The party.  It is hot.  Grandma and Grandpa are here.  I don’t know them.  I am afraid of them.  There are lots of big tall men.  I don’t like them, either.  They hold silver cans and little white sticks that make smoke.  They have dark, pinched faces.  I feel sad and afraid.  I stand by Dad’s leg by all the big tall men.

One big man looks at me and says my eyes are all red.  What’s wrong with me?  Dad starts to tell them about my balloon.  But, what?  Now Dad is not mad.  He is laughing.  He laughs to tell them how I wanted to keep the balloon.  Now all the big tall men laugh.  It is not nice laughing.  My eyes are hot and start to feel wet.  They laugh because I am crying.  Now Dad is not mad that I am crying.  He is happy!  He is happy because he is laughing.

I look for Mom.  She won’t look at me.  I am all alone with all the big tall men.  They laugh and laugh.  I try not to cry.  I am not a baby.  I am almost four.  I’m a big girl.

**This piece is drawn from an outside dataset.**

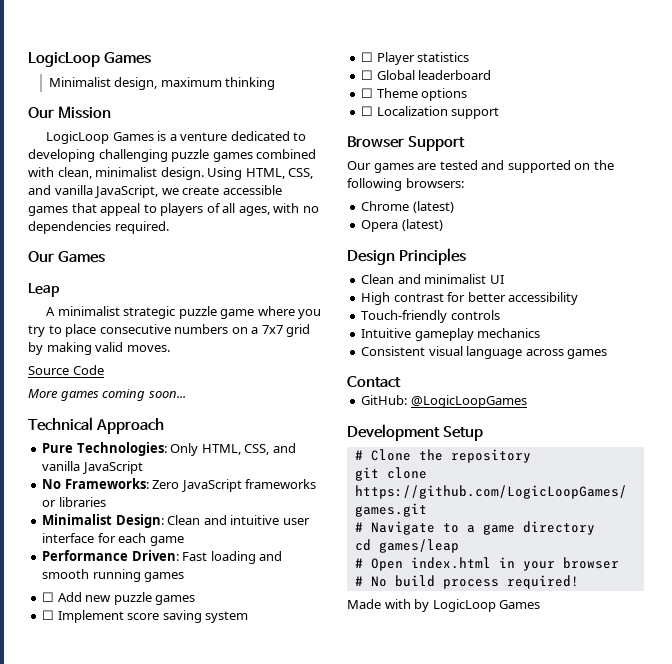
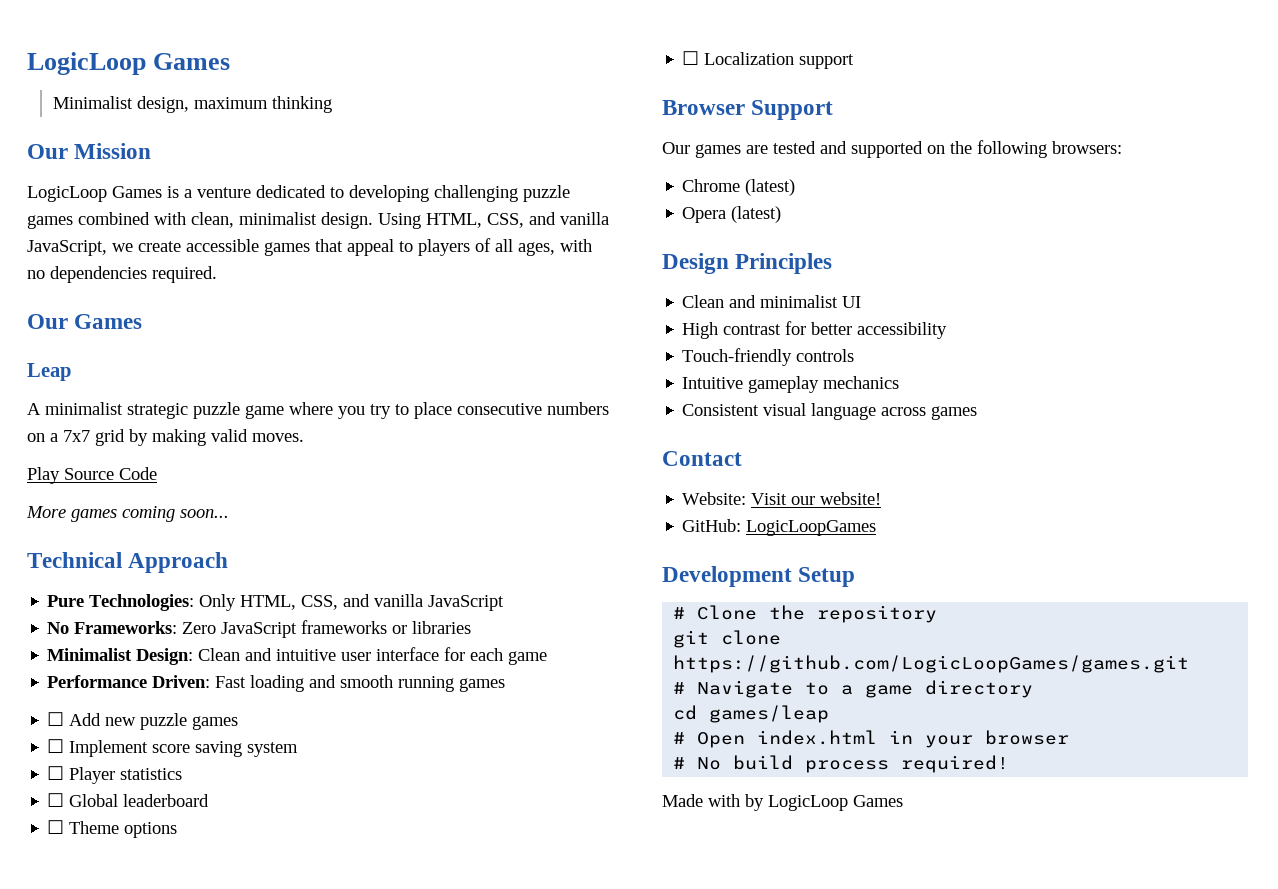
- Source Code
+ Play Source Code
+ Website: Visit our website!
- GitHub: @LogicLoopGames
+ GitHub: LogicLoopGames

I did what the man said.  I held on tight!  Mom and Dad are mad that I held on tight.  They are mad that I cried.  But, they are happy, too.  Happy that I held on tight and happy that I cried.  I don’t understand.  I want to go home.  I hate floating balloons.

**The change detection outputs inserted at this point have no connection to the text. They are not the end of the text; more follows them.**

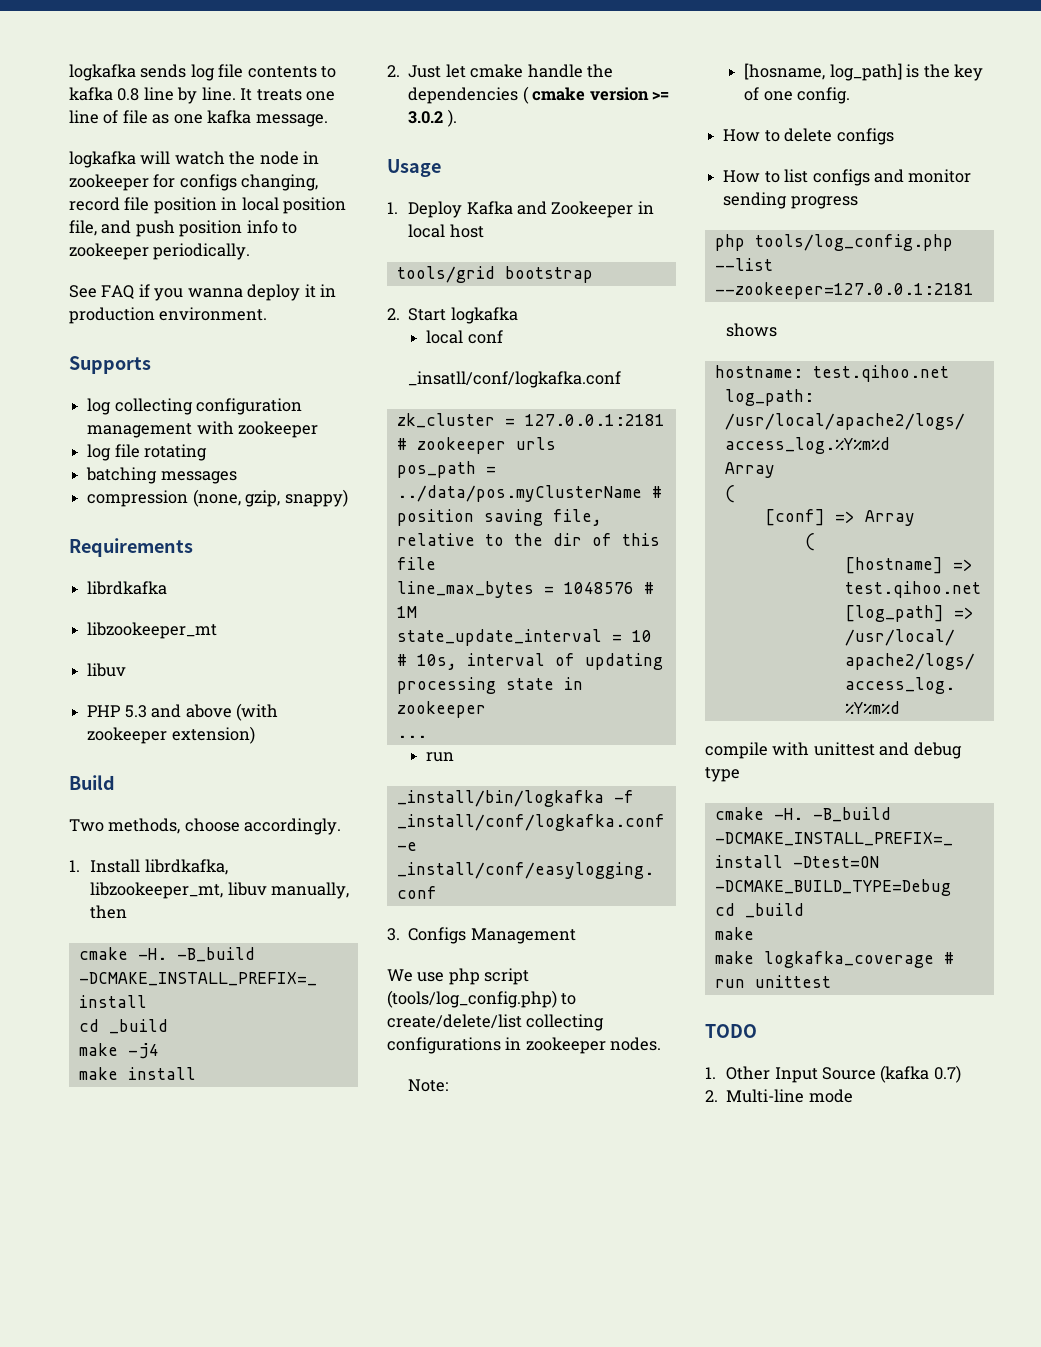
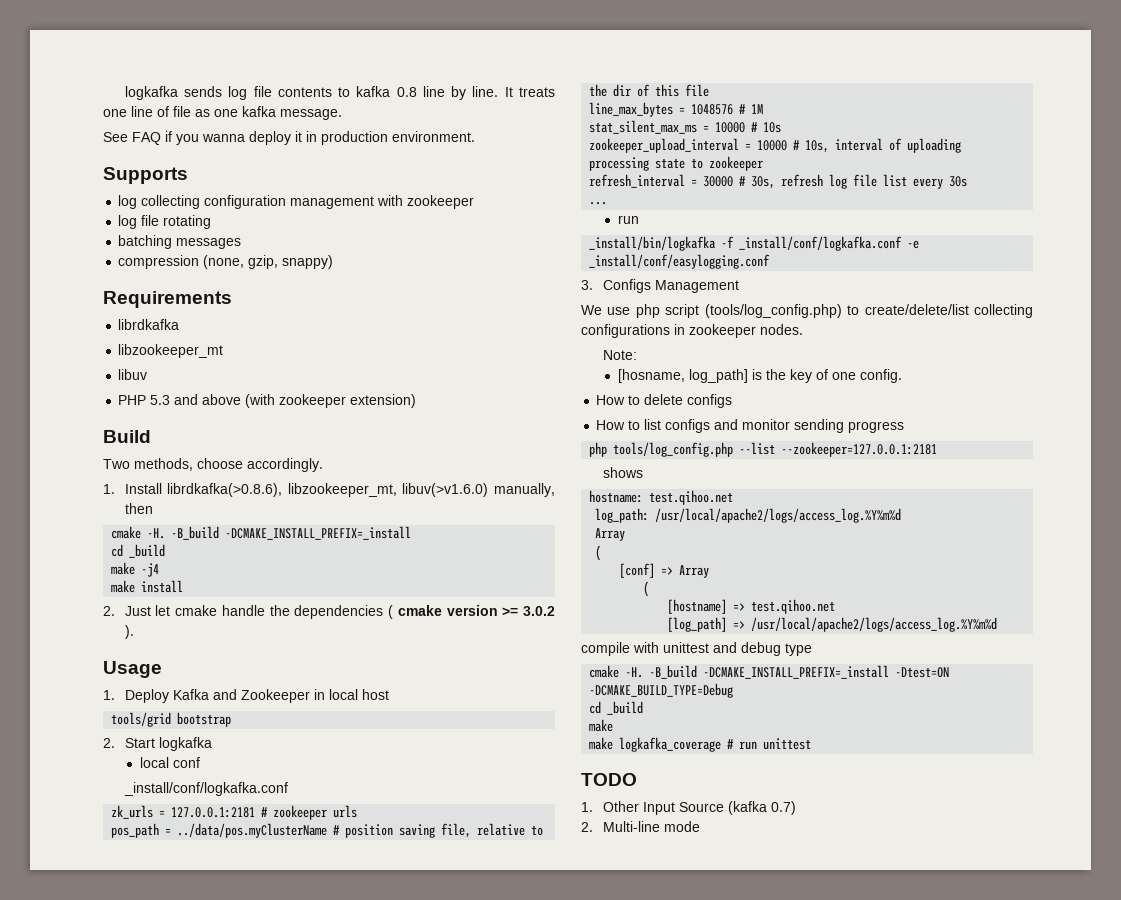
- logkafka will watch the node in zookeeper for configs changing, record file position in local position file, and push position info to zookeeper periodically.
- 1. Install librdkafka, libzookeeper_mt, libuv manually, then
+ 1. Install librdkafka(>0.8.6), libzookeeper_mt, libuv(>v1.6.0) manually, then
  local conf
- _insatll/conf/logkafka.conf
- zk_cluster = 127.0.0.1:2181 # zookeeper urls
+ _install/conf/logkafka.conf
+ zk_urls = 127.0.0.1:2181 # zookeeper urls
- state_update_interval = 10 # 10s, interval of updating processing state in zookeeper
+ stat_silent_max_ms = 10000 # 10s
+ zookeeper_upload_interval = 10000 # 10s, interval of uploading processing state to zookeeper
+ refresh_interval = 30000 # 30s, refresh log file list every 30s

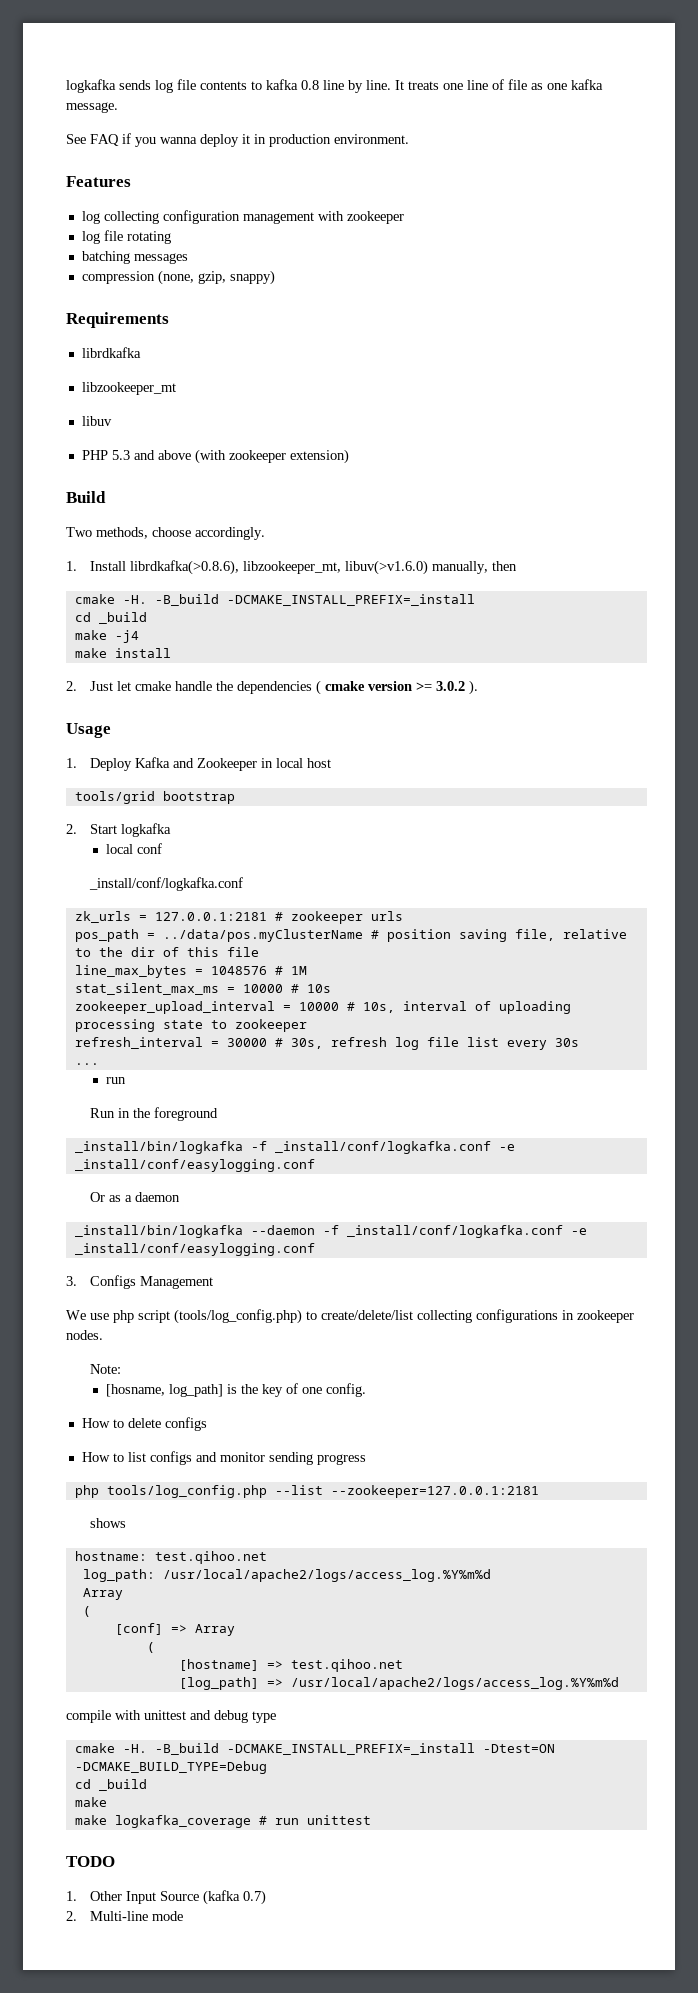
- Supports
+ Features
+ Run in the foreground
+ Or as a daemon
+ _install/bin/logkafka --daemon -f _install/conf/logkafka.conf -e _install/conf/easylogging.conf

It is thirty years later.  A long time ago I learned that the big event was a balloon release to celebrate the bicentennial on July 4, 1976.  I know because I have seen the group picture from that day enough times.  I’m the little girl in the front row, crying.

Even though I am a responsible adult, I get anxious around helium balloons.  Especially if I see a child holding one.  “Hold on tight!” something inside me screams.  My stomach gets knotted up and I look away.  I hate floating balloons.

I have come to realize that it’s not only the helium ones that I hate, but all the other ones, too.  My parents sometimes gave me the ones called Promises.  I tried to hold on tight, but they usually managed to pry my fingers off. I could only watch helplessly as the Promises floated away.  Sometimes I had the ones called Hopes, but I couldn’t keep those, either.  And, while I tried hardest to hold on to the Dreams, somehow they always slipped through my fingers, too.  Where are they now?  Probably lying in ditch somewhere, next to an ancient, deflated bicentennial balloon.

Lately, God has been showing me how helium balloons and other things like that are keeping me in chains.  They are heavy, shame chains that I drag around with me.  I have heard of a place called Grace, where there are no chains, and where the balloons don’t fly away.  Oh, how I want to get there!

And, that is why I am the grown-up woman, sitting in her pastor’s office, crying about a lost balloon.

But, Pastor Bob asks me to pray.  To tell God what it felt like to be the little girl who couldn’t keep her balloon – the little girl who was shamed into the ground by big, laughing men who thought her tears were funny.  It is a different way to pray, but through my tears I tell God the story.  And then, Pastor Bob tells me to ask Jesus to show me where he was.  After a few moments, I choke out an anguished, “JESUS, WHERE WERE YOU??!”

Oh, those big tall men look scary when they laugh.  I want to run away.  I want to hide.  Oh no, now there is another big man!  I don’t know if he is tall because he is down by me.  He doesn’t have a silver can or a little white stick.  I wish they would stop laughing!!  The big man by me wants me to look at him.  He is so close to me!  I don’t want to see a pinched, laughing face that close.  I look at the dirt.  He puts his arm around me.  He feels strong.  Slowly, I look up to his face.  Oh!  He is not laughing!  He is not mad!  Oh.  His eyes are wet.  He is crying, too.  He squeezes my shoulders.  He says, “I understand.”  Oh, he does!  He does!  Now he looks at the big tall men.  His face is sad and angry.  But he looks back at me.  He holds tight to me.  He won’t let go!  I can’t hear the laughing anymore.  He is down here by me.  His eyes are wet.  He understands.  I am safe.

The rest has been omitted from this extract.